_Entries supplied_
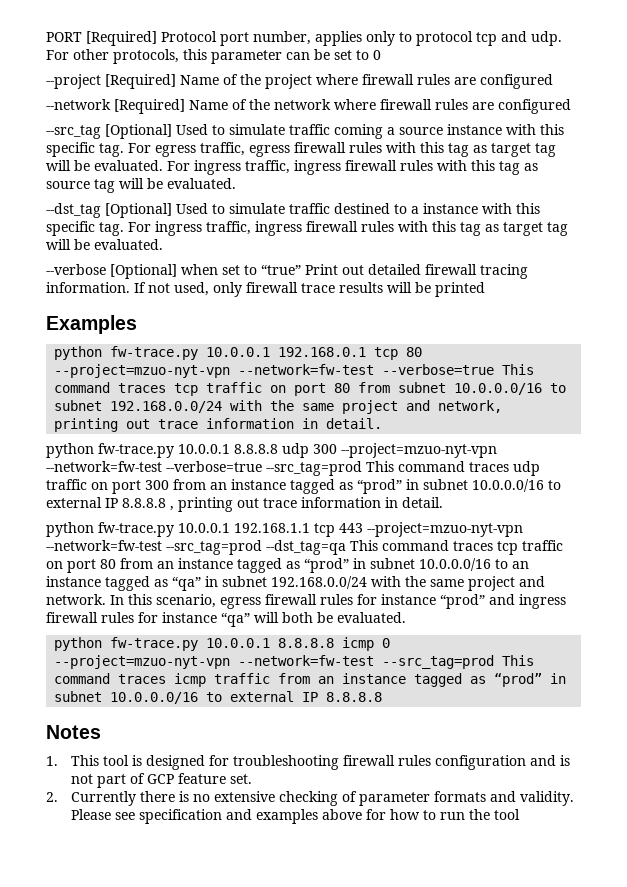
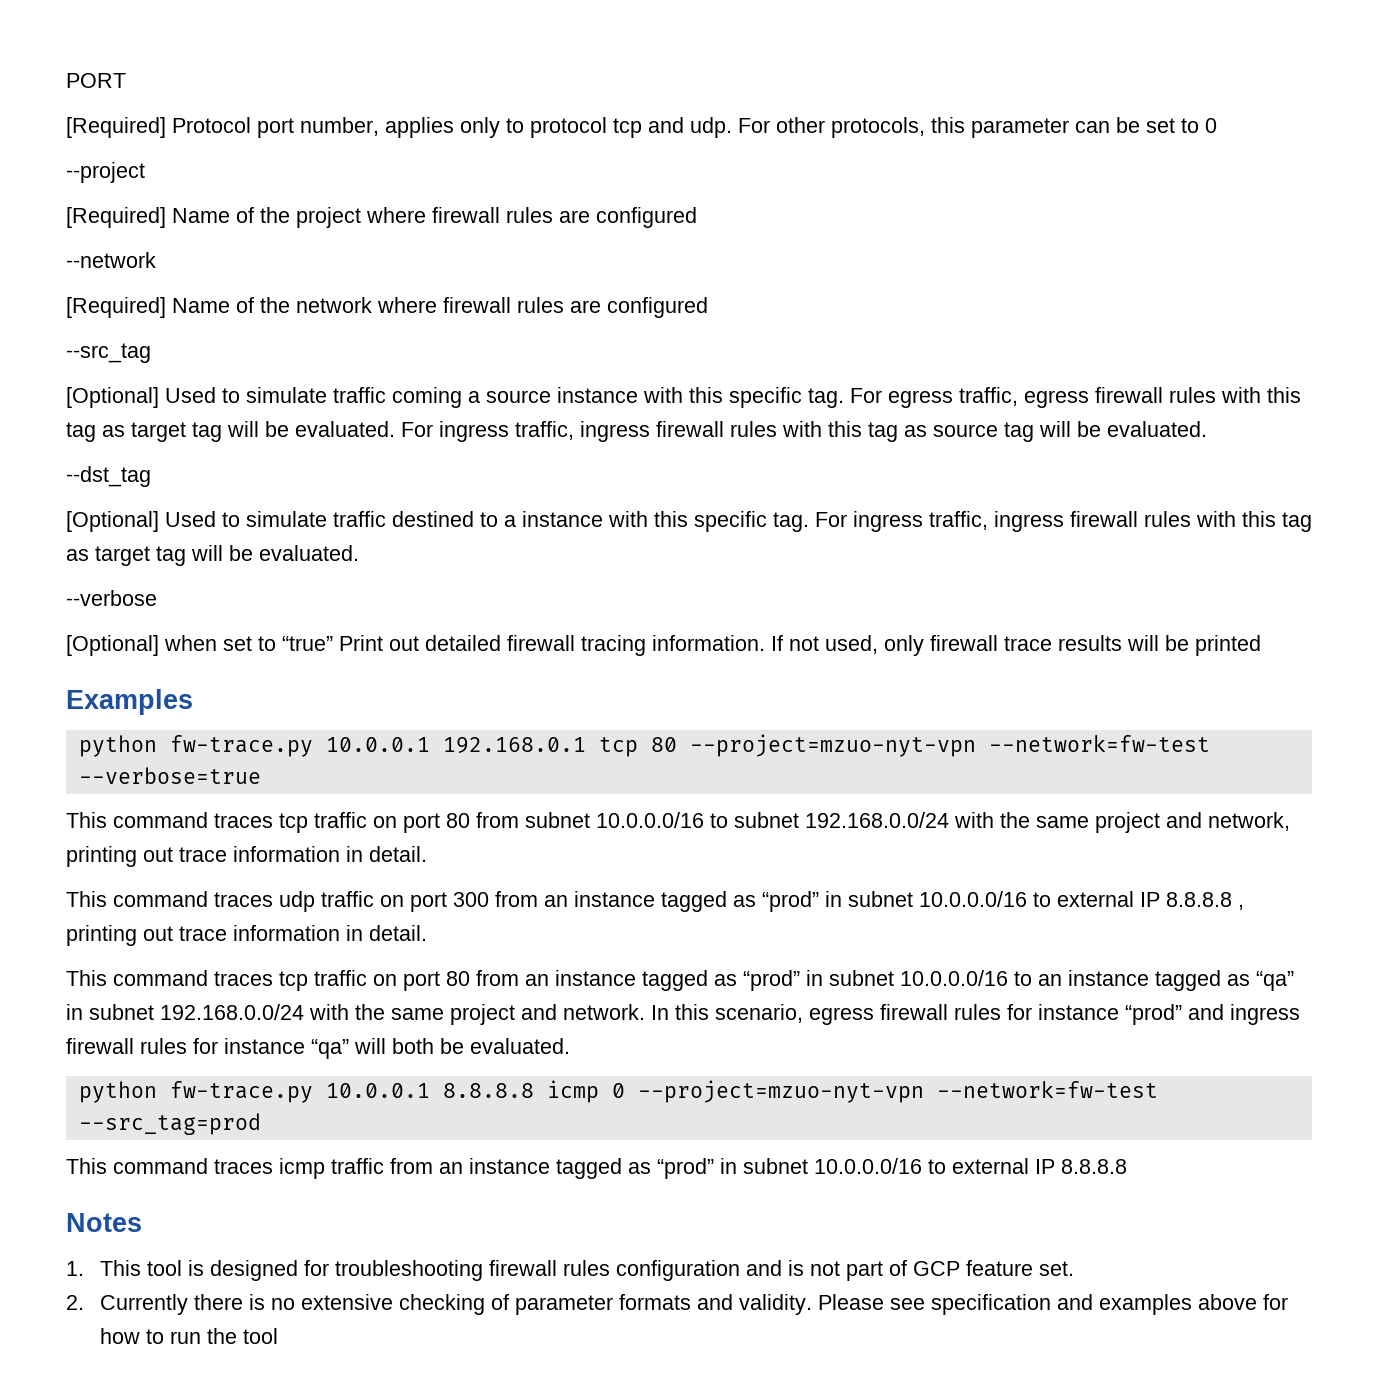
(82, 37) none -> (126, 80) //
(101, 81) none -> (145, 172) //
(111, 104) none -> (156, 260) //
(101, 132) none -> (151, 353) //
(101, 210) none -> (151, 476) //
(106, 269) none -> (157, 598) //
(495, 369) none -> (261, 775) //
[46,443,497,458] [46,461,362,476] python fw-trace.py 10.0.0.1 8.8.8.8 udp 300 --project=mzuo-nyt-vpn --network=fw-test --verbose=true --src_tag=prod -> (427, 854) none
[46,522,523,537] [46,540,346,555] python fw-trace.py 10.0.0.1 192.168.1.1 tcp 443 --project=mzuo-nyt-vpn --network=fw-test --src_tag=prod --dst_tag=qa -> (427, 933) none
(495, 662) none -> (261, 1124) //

_Problem statement_
Print all the material above exactly, and drop the images.

_Expected answer_
(82, 37) none -> (126, 80) //
(101, 81) none -> (145, 172) //
(111, 104) none -> (156, 260) //
(101, 132) none -> (151, 353) //
(101, 210) none -> (151, 476) //
(106, 269) none -> (157, 598) //
(495, 369) none -> (261, 775) //
[46,443,497,458] [46,461,362,476] python fw-trace.py 10.0.0.1 8.8.8.8 udp 300 --project=mzuo-nyt-vpn --network=fw-test --verbose=true --src_tag=prod -> (427, 854) none
[46,522,523,537] [46,540,346,555] python fw-trace.py 10.0.0.1 192.168.1.1 tcp 443 --project=mzuo-nyt-vpn --network=fw-test --src_tag=prod --dst_tag=qa -> (427, 933) none
(495, 662) none -> (261, 1124) //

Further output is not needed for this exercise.